Having been raised in an era when simple ear piercing was considered controversial and tattoos were isolated remnants on the forearms of once-young seamen, I can relate to the horror of Queen Creek parents perusing their children’s yearbooks.
I often feel the sting of being smacked in the face by images of what is considered normal in today’s society.
But what we of a more “ripened” generation must remember is that our parents were equally disturbed by the social mutations on display in our high school pictorials.
I recall the dreaded Beatle-style long hair, ethereal flower children, chicken-claw peace symbols, and blue-dot “I Found It” signs ubiquitously displayed by students called “Jesus freaks.” The war against drugs was in its initial stages and we had several combatants listed among our student body.
As a senior, my between-class experience included something that I as a transplant from an all-white Utah community had never before dealt with: an inter-racial couple making-out next to my locker. I can only imagine how difficult it must have been for the black and white parents to accept their children’s problematic choice in dating partners.
But what I learned from this daily event was that life offers a variety of duets, and when they aren’t fighting, all couples enjoy swapping saliva. I didn’t come away traumatized; I simply pondered the reality confronting me.
There was nothing inappropriate in what I witnessed, and a healthy respect for both of these student athletes made it easy for me to conclude that they had every right to navigate the rituals of young love with whomever they chose. High school courtships are a generational constant and generally don’t make it past graduation. Yearbook snapshots have never promoted long-term relationships, but they do accurately reflect an ever-evolving culture.
Perhaps parents should embrace this pictorial record as an opportunity to peek into the lives of their pre-college teens. Instead of attempting to shield their children from the expanding world around them, the unsettling pictures might offer a shared experience, one which might actually strengthen the parent/child relationship. Parents may want to flip through the yearbook with their kids and calmly discuss the long-term effects of body piercings and extreme tattoos.
Ultimately it will be their offspring’s choice to do whatever they decide with their own body, and this might well be the last chance to offer input before these burgeoning adults are left to their own devices.

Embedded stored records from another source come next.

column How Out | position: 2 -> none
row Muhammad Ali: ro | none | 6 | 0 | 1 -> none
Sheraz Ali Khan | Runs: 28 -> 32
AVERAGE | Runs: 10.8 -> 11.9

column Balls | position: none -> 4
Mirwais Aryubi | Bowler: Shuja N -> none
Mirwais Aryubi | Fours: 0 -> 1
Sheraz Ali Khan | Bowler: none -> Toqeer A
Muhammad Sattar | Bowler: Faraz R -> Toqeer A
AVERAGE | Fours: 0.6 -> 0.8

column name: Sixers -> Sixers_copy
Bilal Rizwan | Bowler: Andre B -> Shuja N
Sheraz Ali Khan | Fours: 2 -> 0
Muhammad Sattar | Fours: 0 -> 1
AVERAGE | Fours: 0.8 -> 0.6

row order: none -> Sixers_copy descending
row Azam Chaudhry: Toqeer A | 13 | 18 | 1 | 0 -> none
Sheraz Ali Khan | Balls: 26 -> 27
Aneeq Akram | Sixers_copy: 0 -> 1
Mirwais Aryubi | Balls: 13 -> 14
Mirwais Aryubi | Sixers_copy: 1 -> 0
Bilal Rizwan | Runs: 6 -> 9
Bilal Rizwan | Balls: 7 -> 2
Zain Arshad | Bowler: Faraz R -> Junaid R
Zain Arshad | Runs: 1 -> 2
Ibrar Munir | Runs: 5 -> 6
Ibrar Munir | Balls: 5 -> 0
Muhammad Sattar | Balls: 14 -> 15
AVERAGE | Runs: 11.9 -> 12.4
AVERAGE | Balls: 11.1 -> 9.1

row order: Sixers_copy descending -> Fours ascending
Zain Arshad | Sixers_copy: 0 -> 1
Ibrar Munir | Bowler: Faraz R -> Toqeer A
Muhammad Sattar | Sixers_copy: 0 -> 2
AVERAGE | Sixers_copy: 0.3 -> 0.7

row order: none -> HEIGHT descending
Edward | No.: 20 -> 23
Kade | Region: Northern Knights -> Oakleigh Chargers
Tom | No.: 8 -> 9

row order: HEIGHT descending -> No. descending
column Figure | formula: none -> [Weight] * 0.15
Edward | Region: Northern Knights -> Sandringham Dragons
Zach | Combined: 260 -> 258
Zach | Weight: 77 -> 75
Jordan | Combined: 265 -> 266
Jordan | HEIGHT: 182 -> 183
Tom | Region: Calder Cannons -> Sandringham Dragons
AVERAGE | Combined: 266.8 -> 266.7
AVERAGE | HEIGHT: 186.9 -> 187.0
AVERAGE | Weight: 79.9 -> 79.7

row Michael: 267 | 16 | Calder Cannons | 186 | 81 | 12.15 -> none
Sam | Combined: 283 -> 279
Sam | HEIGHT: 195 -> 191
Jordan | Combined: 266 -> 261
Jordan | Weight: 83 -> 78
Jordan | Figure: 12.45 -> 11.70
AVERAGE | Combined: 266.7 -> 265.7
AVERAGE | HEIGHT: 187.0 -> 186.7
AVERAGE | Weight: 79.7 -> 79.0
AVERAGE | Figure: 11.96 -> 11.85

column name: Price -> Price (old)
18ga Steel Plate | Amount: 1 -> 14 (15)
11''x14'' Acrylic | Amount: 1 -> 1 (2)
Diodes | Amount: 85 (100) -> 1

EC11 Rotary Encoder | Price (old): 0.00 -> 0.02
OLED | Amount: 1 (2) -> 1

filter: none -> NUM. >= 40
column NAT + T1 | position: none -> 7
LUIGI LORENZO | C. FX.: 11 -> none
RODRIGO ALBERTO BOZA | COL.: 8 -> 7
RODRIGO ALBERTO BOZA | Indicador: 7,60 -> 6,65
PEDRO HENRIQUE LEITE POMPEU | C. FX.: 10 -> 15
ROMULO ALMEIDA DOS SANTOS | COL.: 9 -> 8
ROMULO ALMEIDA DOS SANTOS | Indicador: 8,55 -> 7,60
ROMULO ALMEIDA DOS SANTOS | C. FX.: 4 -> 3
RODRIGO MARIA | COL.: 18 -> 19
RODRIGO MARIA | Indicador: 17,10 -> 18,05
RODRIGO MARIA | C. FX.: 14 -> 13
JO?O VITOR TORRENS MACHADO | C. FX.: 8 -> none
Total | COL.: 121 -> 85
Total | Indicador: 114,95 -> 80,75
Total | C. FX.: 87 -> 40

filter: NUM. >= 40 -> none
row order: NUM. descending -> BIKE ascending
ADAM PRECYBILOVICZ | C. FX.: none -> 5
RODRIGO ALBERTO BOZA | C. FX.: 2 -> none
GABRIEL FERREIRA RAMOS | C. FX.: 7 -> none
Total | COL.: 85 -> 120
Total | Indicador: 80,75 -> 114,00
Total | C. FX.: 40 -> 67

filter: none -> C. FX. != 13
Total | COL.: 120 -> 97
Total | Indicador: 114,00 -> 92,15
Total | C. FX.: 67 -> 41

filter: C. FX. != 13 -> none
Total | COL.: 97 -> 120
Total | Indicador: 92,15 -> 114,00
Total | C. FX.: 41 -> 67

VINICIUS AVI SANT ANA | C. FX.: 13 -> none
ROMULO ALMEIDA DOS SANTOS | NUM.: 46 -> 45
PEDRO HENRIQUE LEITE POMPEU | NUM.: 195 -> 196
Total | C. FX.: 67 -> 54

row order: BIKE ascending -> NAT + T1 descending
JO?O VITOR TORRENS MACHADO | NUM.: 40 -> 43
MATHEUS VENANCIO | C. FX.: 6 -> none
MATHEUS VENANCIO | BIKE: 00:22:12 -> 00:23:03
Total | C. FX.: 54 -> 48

I believe this controversy offers the perfect opening for parents to teach their children that the worth of the individual is more than skin-deep. What’s to be gained by inflexibly insisting that students choosing to adorn themselves with colorful tattoos or body piercing have no core values?
This harsh assessment only provides a negative example of judging others based on how they look rather than imparting the more Christian ideal of looking for inner beauty and accepting people for who they are.
Personally, I still haven’t come to appreciate the elaborate stylings of tattoo artists and I cringe at the notion of sensitive areas being invaded by steel rods. As a dental hygienist I often lectured my teen patients about systemic infections associated with tongue piercing, and I’ve urged many a young adult to seriously consider the unappealing prospect of growing old with sagging skin art.
But I have also been proud to know many intelligent and honorable nonconformists sporting leather-covered shaved heads, as well as a plethora of colorful tattoos and painful-looking body piercings.
The youth of today understand the enormity of options facing them in the modern world; they are confronted by them on a daily basis.
And while young people will ultimately make their own choice as to whom they will eventually become what this intolerance for the diversity pictured in the Queen Creek yearbook might actually be offering them, is a less-than-positive glimpse into the core values of their parents.
Sandi Glauser is a Gilbert resident.